In this study, we examined the expression levels of MMP1 and its prognostic landscape in different types of cancers using independent datasets in Oncomine. Compared to normal tissues, MMP1 expression was higher in bladder, breast, cervical, colorectal, esophageal, gastric, head and neck, lung cancers, which consists of the published research. In addition, the TCGA data analysis showed that MMP1 expression was higher in BLCA, BRCA, CESC, CHOL, COAD, ESCA, GBM, HNSC, KIRC, LIHC, LUAD, LUSC, PAAD, READ, SKCM, STAD, THCA and UCEC, whereases expression was decreased in KICH and KIRP. The different expression levels in the two databases may be caused by data collection approach in different studies, but the higher MMP1 expression in most cancers is consistent in the two databases. Further study showed that MMP1 expression was related to a poor prognosis in breast, ovarian, head and neck, esophagus cancers by PrognoScan database. Meanwhile, the results were confirmed by Kaplan-Meier plotter database, that high MMP1 expression was significantly linked with a poorer prognosis in breast cancer, whereases the correlation between ovarian and gastric cancer were reduced. In addition, higher MMP1 expression was associated with worse OS and PFS in breast patients (P < 0.05), and with ER positive, HER2 negative, intrinsic luminal A, lymph node status. Therefore, these results indicated that high LAYN expression is an independent risk factor and leads to a poor prognosis in breast patients.
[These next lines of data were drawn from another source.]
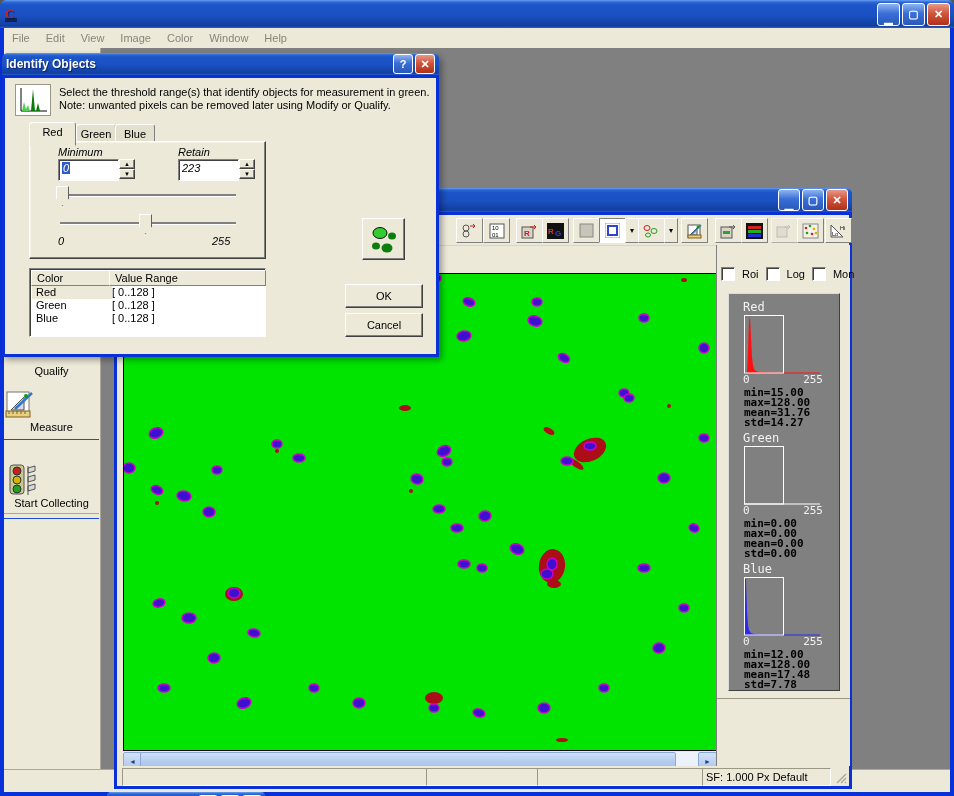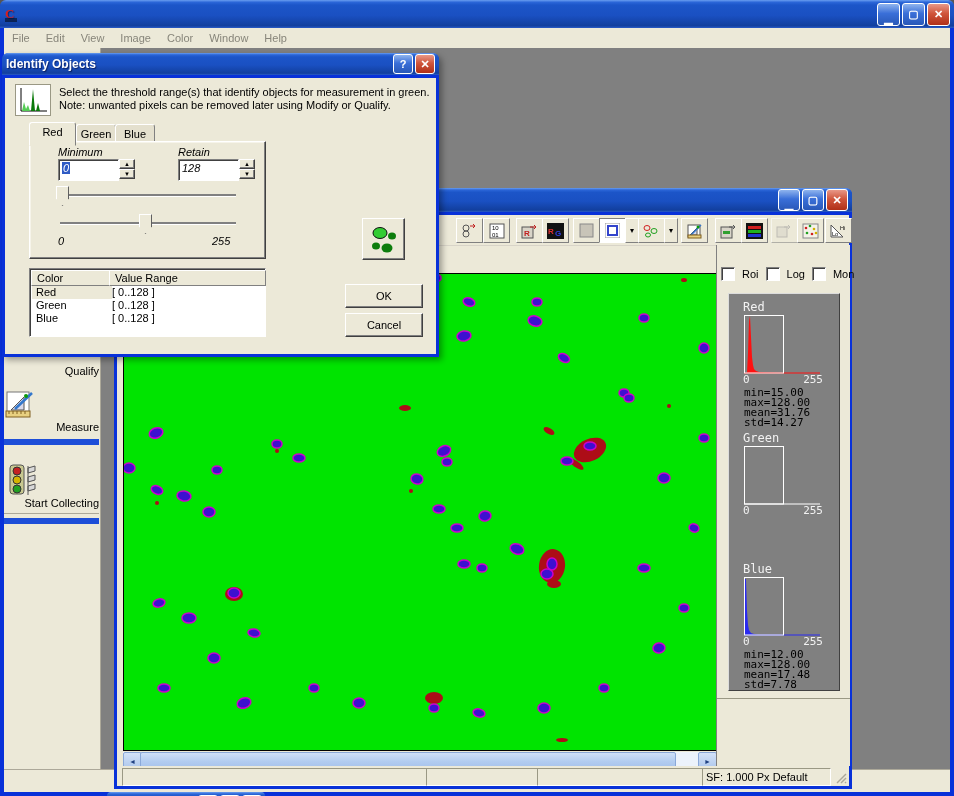--- a/index.html
+++ b/index.html
@@ -29,22 +29,22 @@
 
   
   #main{left:0;top:0;width:954px;height:796px;}
   #main-title{height:28px;font-size:13px;}
   #app-icon{width:18px;height:17px;margin-right:4px;}
   #menubar{position:absolute;left:4px;right:4px;top:28px;height:20px;background:#ece9d8;
     display:flex;align-items:center;gap:0;border-bottom:1px solid #d8d4c4;}
   #menubar span{padding:2px 8px;color:#87857a;font-weight:normal;}
   #main-body{position:absolute;left:4px;right:4px;top:48px;bottom:26px;background:#808080;}
   #sidebar{position:absolute;left:0;top:0;width:96px;bottom:0;background:#ece9d8;border-right:1px solid #aca899;}
-  .side-cell{position:absolute;left:0;width:95px;background:#ece9d8;border-bottom:6px solid #1d4ed8;
-    text-align:right;padding-top:2px;}
+  .side-cell{position:absolute;left:0;width:95px;background:#ece9d8;border-bottom:1px solid #1d4ed8;
+    text-align:center;padding-top:2px;}
   .side-cell .lbl{display:block;margin-top:1px;}
   #main-status{position:absolute;left:4px;right:4px;bottom:4px;height:22px;background:#ece9d8;border-top:1px solid #aca899;}
 
   
   #imgwin{left:110px;top:140px;width:738px;height:601px;z-index:20;}
   #imgwin .titlebar{height:24px;font-size:12px;}
   #imgwin .capbtn{width:20px;height:20px;}
   #imgclient{position:absolute;left:3px;right:3px;top:27px;bottom:3px;background:#ece9d8;}
   #imgtoolbar{position:absolute;left:0;right:0;top:0;height:30px;background:#ece9d8;border-bottom:1px solid #d8d4c8;}
   .tbtn{position:absolute;top:3px;width:25px;height:23px;background:#ece9d8;border:1px solid;
@@ -62,21 +62,21 @@
   #rpanel{position:absolute;left:599px;top:0;width:133px;bottom:20px;border-left:1px solid #808080;background:#ece9d8;}
   .rp-cbrow{position:absolute;left:4px;top:22px;display:flex;gap:7px;align-items:center;}
   .cbox{width:12px;height:12px;background:#fff;border:1px solid;border-color:#808080 #fff #fff #808080;
     box-shadow:inset 1px 1px 0 #404040;}
   #histpanel{position:absolute;left:11px;top:48px;width:110px;height:396px;background:#808080;
     border:1px solid;border-color:#dcdcdc #404040 #404040 #dcdcdc;}
   .hist{position:absolute;left:0;width:108px;font-family:"DejaVu Sans Mono",monospace;}
   .hist .hname{color:#f2f2f2;font-size:12px;margin:0 0 0 14px;}
   .hist svg{display:block;margin:1px 0 0 14px;}
   .hist .axisrow{display:flex;justify-content:space-between;width:80px;margin-left:14px;color:#f2f2f2;font-size:11px;line-height:10px;}
-  .hist .stats{margin:3px 0 0 15px;color:#000;font-size:11px;line-height:10px;}
+  .hist .stats{margin:3px 0 0 15px;color:#000;font-size:11px;line-height:10px;font-weight:bold;}
   #rp-line{position:absolute;left:0;right:0;top:453px;border-top:1px solid #9a9884;}
   #imgstatus{position:absolute;left:0;right:0;bottom:0;height:20px;background:#ece9d8;display:flex;align-items:center;}
   .stpanel{position:absolute;top:2px;height:16px;background:#ece9d8;border:1px solid;border-color:#9a9884 #fff #fff #9a9884;
     display:flex;align-items:center;padding-left:3px;}
 
   
   #taskwin{left:103px;top:744px;width:158px;height:27px;z-index:20;border-radius:5px;}
   #taskwin .titlebar{height:25px;font-size:11px;border-radius:4px;padding:0 3px;}
   #taskwin .capbtn{width:18px;height:18px;font-size:9px;}
   #taskwin .capbtn.close{background:linear-gradient(180deg,#e0a8a8 0%,#c87878 50%,#b05858 100%);}
@@ -432,20 +432,26 @@
                   <div class="hname">Green</div>
                   <svg width="80" height="60" viewBox="0 0 78 60">
                     <polygon fill="#ffffff" points=""></polygon>
                     <line x1="0" y1="58" x2="76" y2="58" stroke="#ffffff"></line>
                     <rect x="0.5" y="0.5" width="39" height="57.5" fill="none" stroke="#fff"></rect>
                   </svg>
                   <div class="axisrow">
                     <span>0</span>
                     <span>255</span>
                   </div>
+                  <div class="stats">
+                    <div>min=0.00</div>
+                    <div>max=0.00</div>
+                    <div>mean=0.00</div>
+                    <div>std=0.00</div>
+                  </div>
                 </div>
                 <div class="hist" style="top:268px;">
                   <div class="hname">Blue</div>
                   <svg width="80" height="60" viewBox="0 0 78 60">
                     <polygon fill="#2a2af0" points="1,58 1,2 2,2 3,34 4,48 5,53 7,56 10,57 14,58"></polygon>
                     <line x1="0" y1="58" x2="76" y2="58" stroke="#2a2af0"></line>
                     <rect x="0.5" y="0.5" width="39" height="57.5" fill="none" stroke="#fff"></rect>
                   </svg>
                   <div class="axisrow">
                     <span>0</span>
@@ -528,21 +534,21 @@
         <div class="abs" style="left:28px;top:4px;">Minimum</div>
         <div class="abs" style="left:148px;top:4px;">Retain</div>
         <div class="spin" style="left:28px;top:17px;">
           <div class="field"><span class="sel">0</span></div>
           <div class="btns">
             <div class="btn">▲</div>
             <div class="btn">▼</div>
           </div>
         </div>
         <div class="spin" style="left:148px;top:17px;">
-          <div class="field"><span>128</span></div>
+          <div class="field"><span>223</span></div>
           <div class="btns">
             <div class="btn">▲</div>
             <div class="btn">▼</div>
           </div>
         </div>
         <div class="track" style="left:30px;top:52px;width:176px;"></div>
         <div class="thumb" style="left:26px;top:44px;"></div>
         <div class="track" style="left:30px;top:80px;width:176px;"></div>
         <div class="thumb" style="left:109px;top:72px;"></div>
         <div class="abs" style="left:28px;top:93px;">0</div>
Tumor-infiltrating immune cells are important in cancer patient prognosis and treatment efficacy [31] [32] [33]. The composition of immune cells in the tumor microenvironment contributes to tumor heterogeneity [34]. The results showed the MMP1 expression was significantly associated with the infiltration levels of CD8+ T cell, CD8+ T cell, macrophage, dendritic cell and NK cells in BRCA. In addition, the correlation between MMP1 expression and the marker genes of immune cells suggested that MMP1 can regulate tumor immunology in BRCA and ESCA. Specially, the strong correlation between CCL2, IL10 of TAMs, NOS2, PTGS2 of M1 macrophages and MMP1 expression indicated MMP1 may regulate the polarization of TAM. In addition, MMP1 can activate Tregs and induce T cell exhaustion, which is indicated by the correlation between MMP1 expression and FOXP3, CCR8, STAT5B and TGFβ of Treg and CTLA4, LAG3 and GZMB of T cell exhaustion. Meanwhile, the gene marker CD3D, CD3E, CD2 of T cell showed a strong correlation with MMP1 expression, but its correlation between CD19, CD79A of B cell were decreased.
In summary, high MMP1 expression significantly correlates with poor prognosis and increased immune infiltration levels in T Cell, B cell, macrophages, neutrophils and DCs of multiple cancers, especially in breast cancers. In addition, MMP1 expression potentially contributes to the regulation of tumor-associated macrophages (TAMs), DCs, T cell exhaustion, and Tregs. Therefore, LAYN likely plays an important role in immune cell infiltration and as a prognosis biomarker in patients with breast cancers.